Stosunki dyplomatyczne, które niedawno zostały wznowione między Stanami Zjednoczonymi a Kubą, wyznaczyły zupełnie nowy kierunek i zmieniły nastawienie samych Kubańczyków. Panujący socjalizm ma teraz zupełnie nowe oblicze.
Kuba się zmienia. Ogromna potrzeba odnowy codziennego życia wzbiera w mieszkańcach coraz bardziej. Zakończona przez Baracka Obamę zimna wojna, trwająca między dwoma krajami 55 lat, tchnie nadzieją na lepsze jutro. Kubańczycy w swoim podejściu do Ameryki są jednak podzieleni - niektórzy uparcie twierdza, że gdy stosunki ze Stanami się polepszą, to na Kubie będzie o wiele lepiej, inni zaś wietrzą podstęp w tak pozytywnym podejściu USA do swojego kraju. Wielka lekcja ostatnich 50 lat nauczyła jednak Kubańczyków, że to oni sami muszą wymyśleć nową drogę, którą będzie kroczyło społeczeństwo.

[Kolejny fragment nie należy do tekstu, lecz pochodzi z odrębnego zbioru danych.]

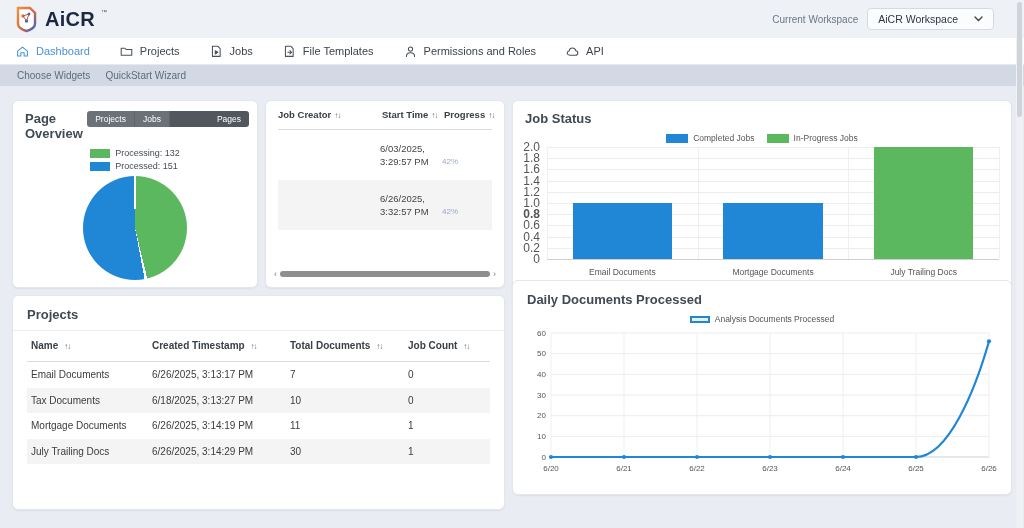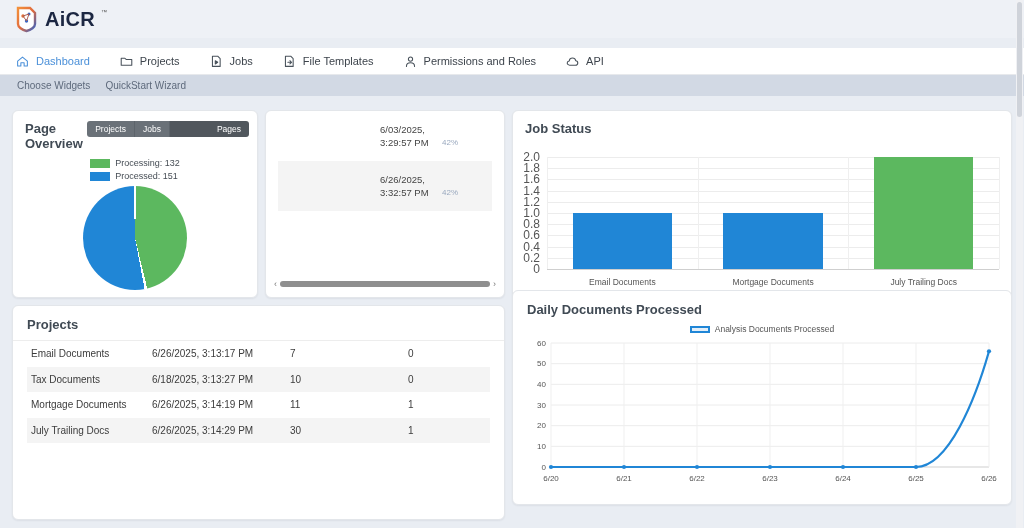"Current Workspace" div.workspace { html: none -> <div> <span>Current Workspace</span> <button> <span>AiCR Workspace</span> <svg> <path></path> </svg> </button> </div> }
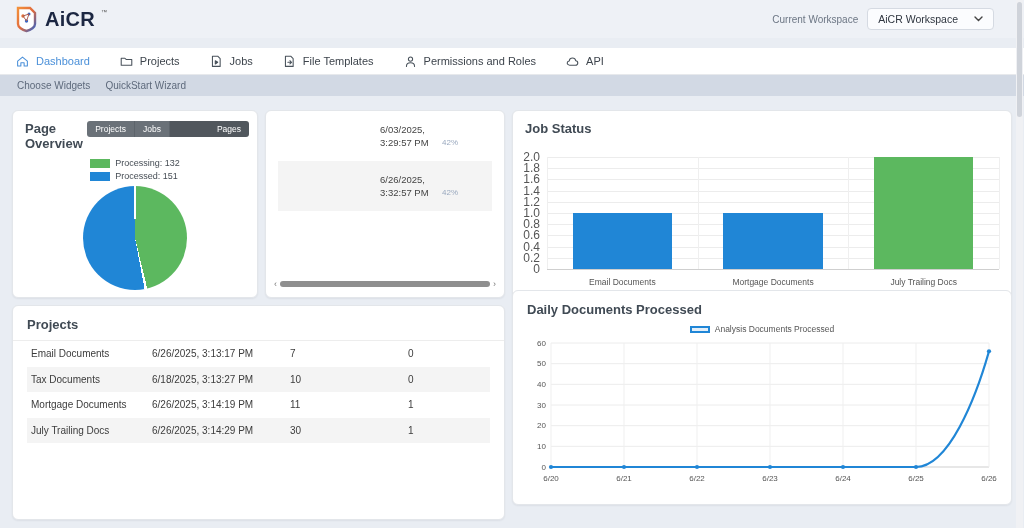"Dashboard" .mainnav { margin-top: 10px -> none }
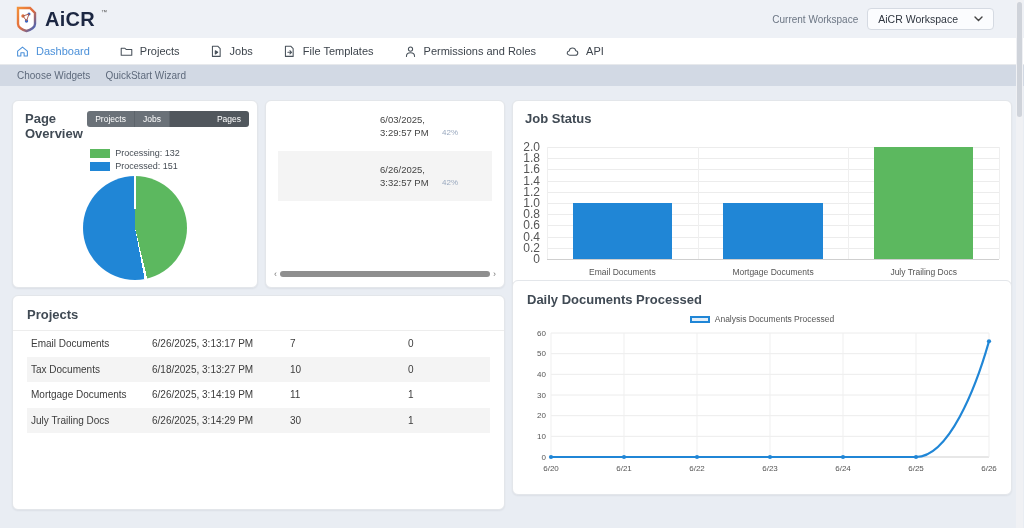"Job Creator ↑↓" div.jobs-hrow { html: none -> <div> <div>Job Creator<span>↑↓</span></div> <div>Start Time<span>↑↓</span></div> <div>Progress<span>↑↓</span></div> </div> }
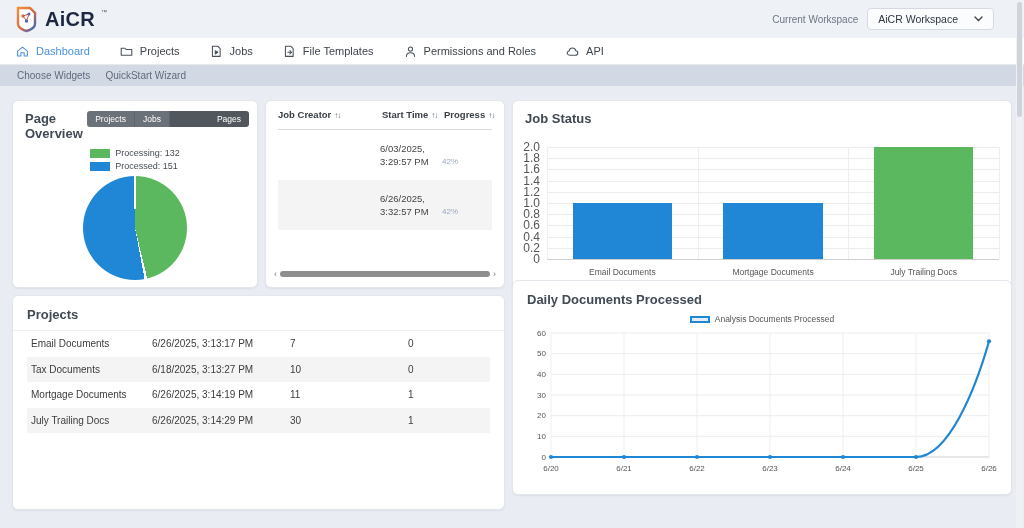"Completed Jobs" div.chart-legend { html: none -> <div> <div> <span></span> <span>Completed Jobs</span> </div> <div> <span></span> <span>In-Progress Jobs</span> </div> </div> }
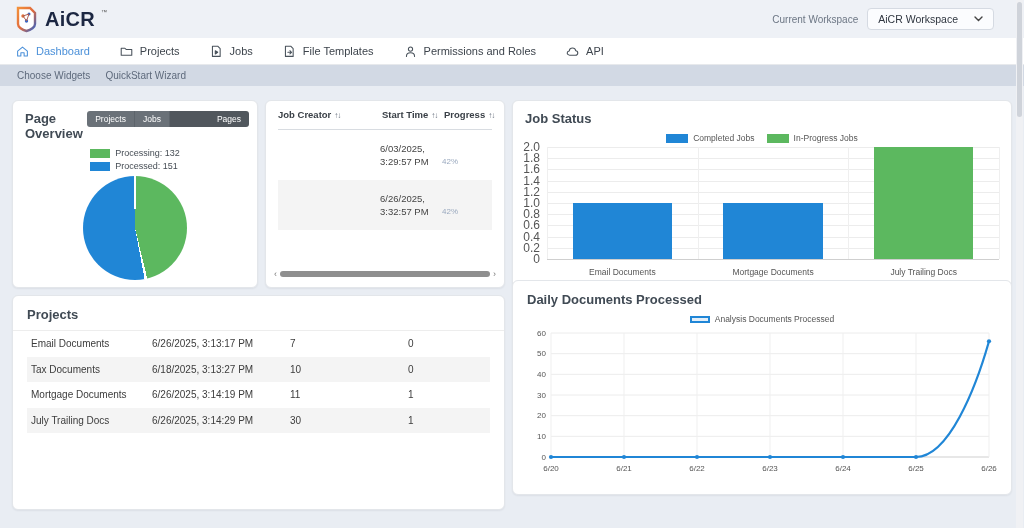"0.8" div.ylabel { font-weight: none -> bold }
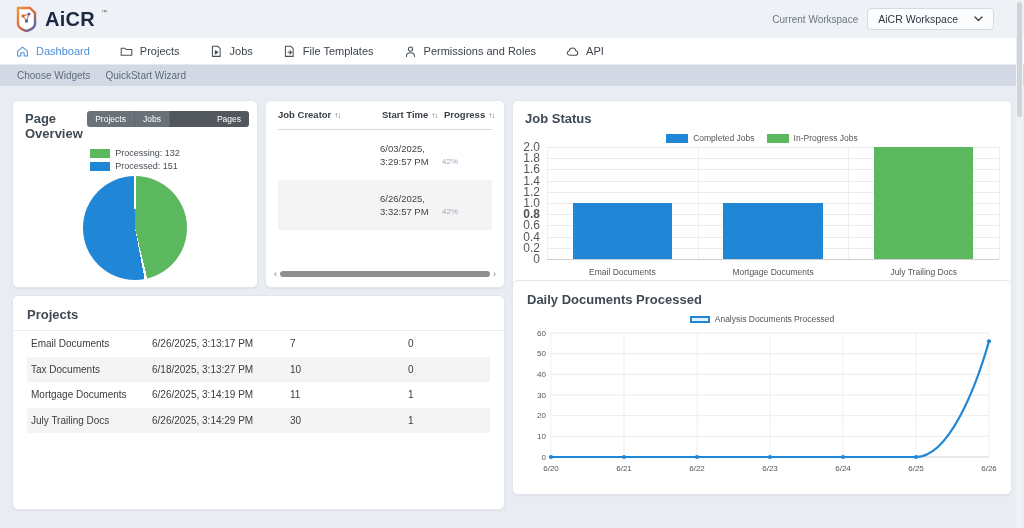"Name ↑↓" div.proj-hrow { html: none -> <div> <div>Name <span>↑↓</span></div> <div>Created Timestamp <span>↑↓</span></div> <div>Total Documents <span>↑↓</span></div> <div>Job Count <span>↑↓</span></div> </div> }
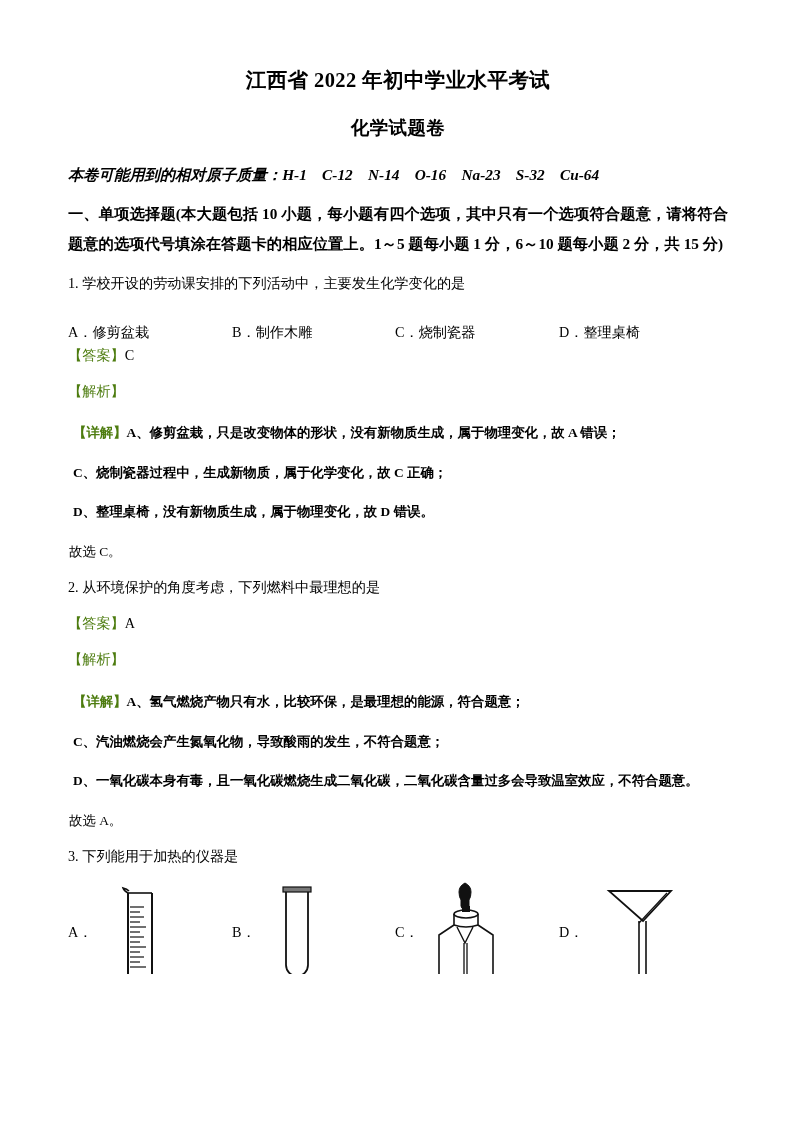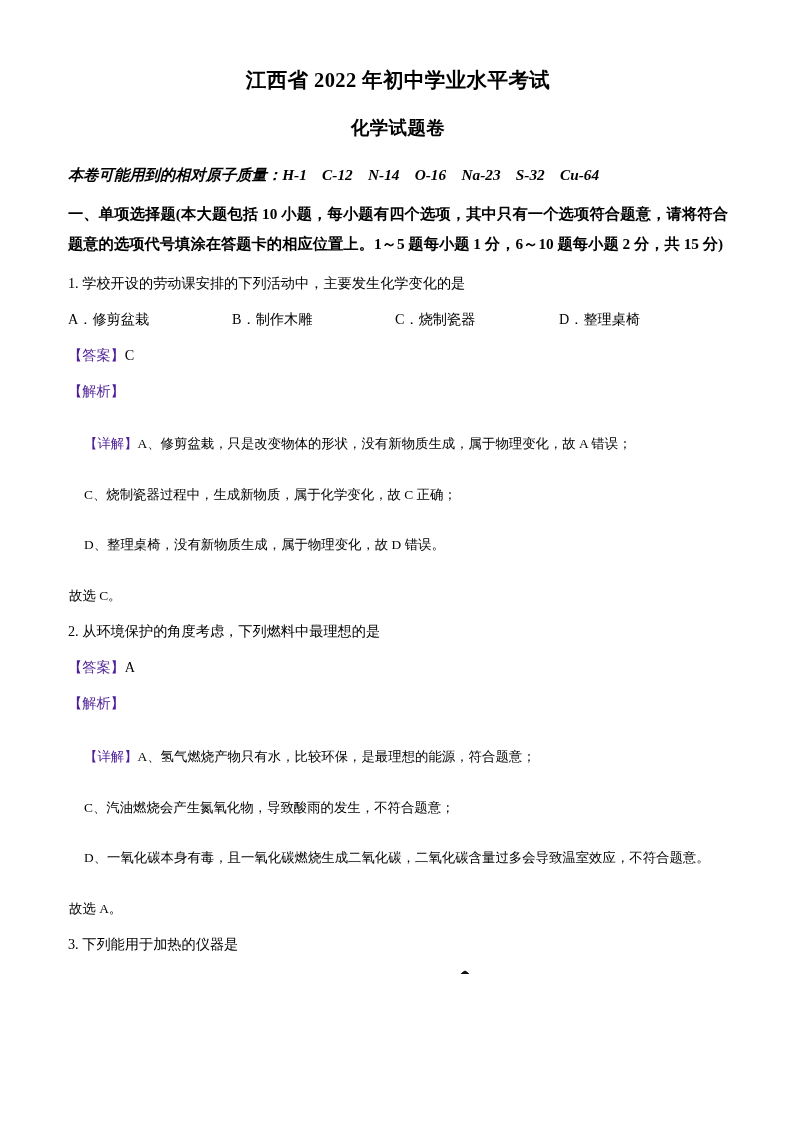"A．修剪盆栽" .opt { top: 15px -> 28px }
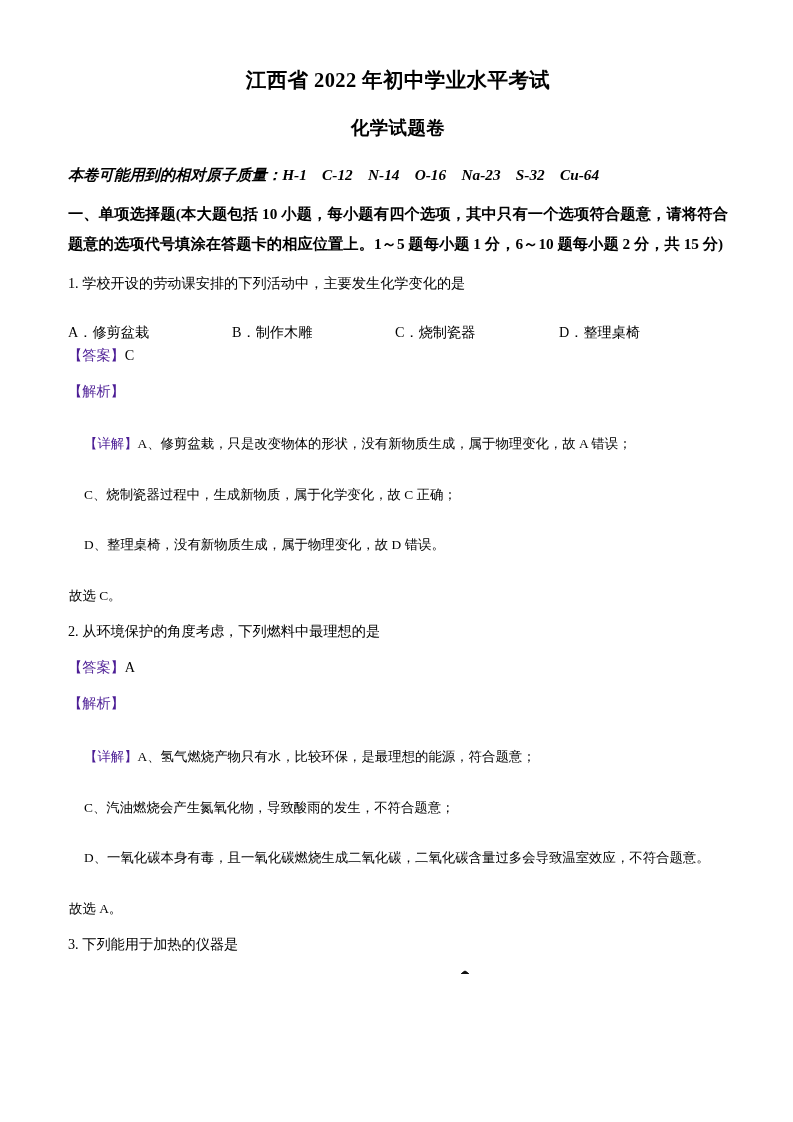"【答案】" .marker { color: #4c1d95 -> #4d7c0f }
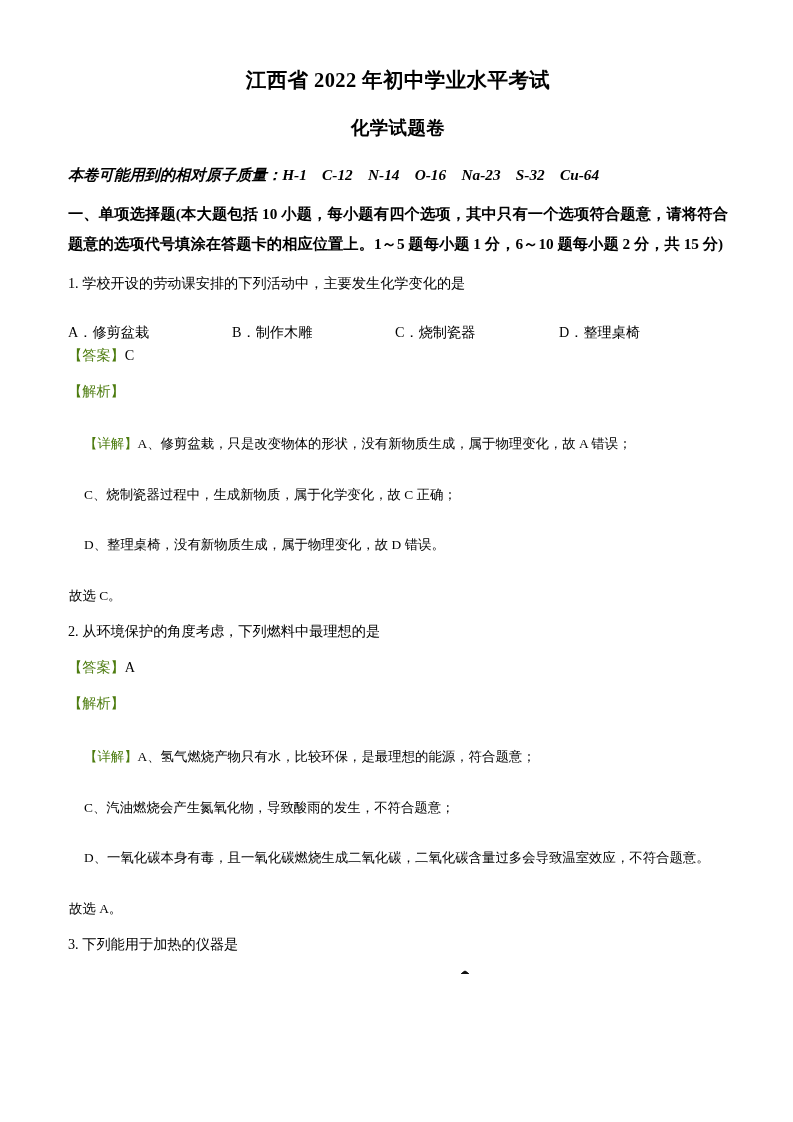"【详解】A、修剪盆栽，只是改变物体的形状，没有新物质生成，属于物理变化，故 A" .detail-line { font-weight: none -> bold; margin: 16px -> 5px }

Rząd coraz częściej pozwala na zakładanie własnych przedsiębiorstw, powstały też dwa nowe sektory gospodarki - sektor kooperatywy oraz małych i średnich przedsiębiorstw. W tej chwili największe wpływy do budżetu państwa generuje turystyka i eksport wykwalifikowanej siły roboczej. Po przywróceniu stosunków dyplomatycznych między Stanami Zjednoczonymi a Kubą, Barack Obama umożliwił tysiącom Amerykanów wyjazdy do tego kraju. Emigranci mogą też przesyłać swoim rodzinom pozostającym na wyspie znacznie większe kwoty pieniędzy.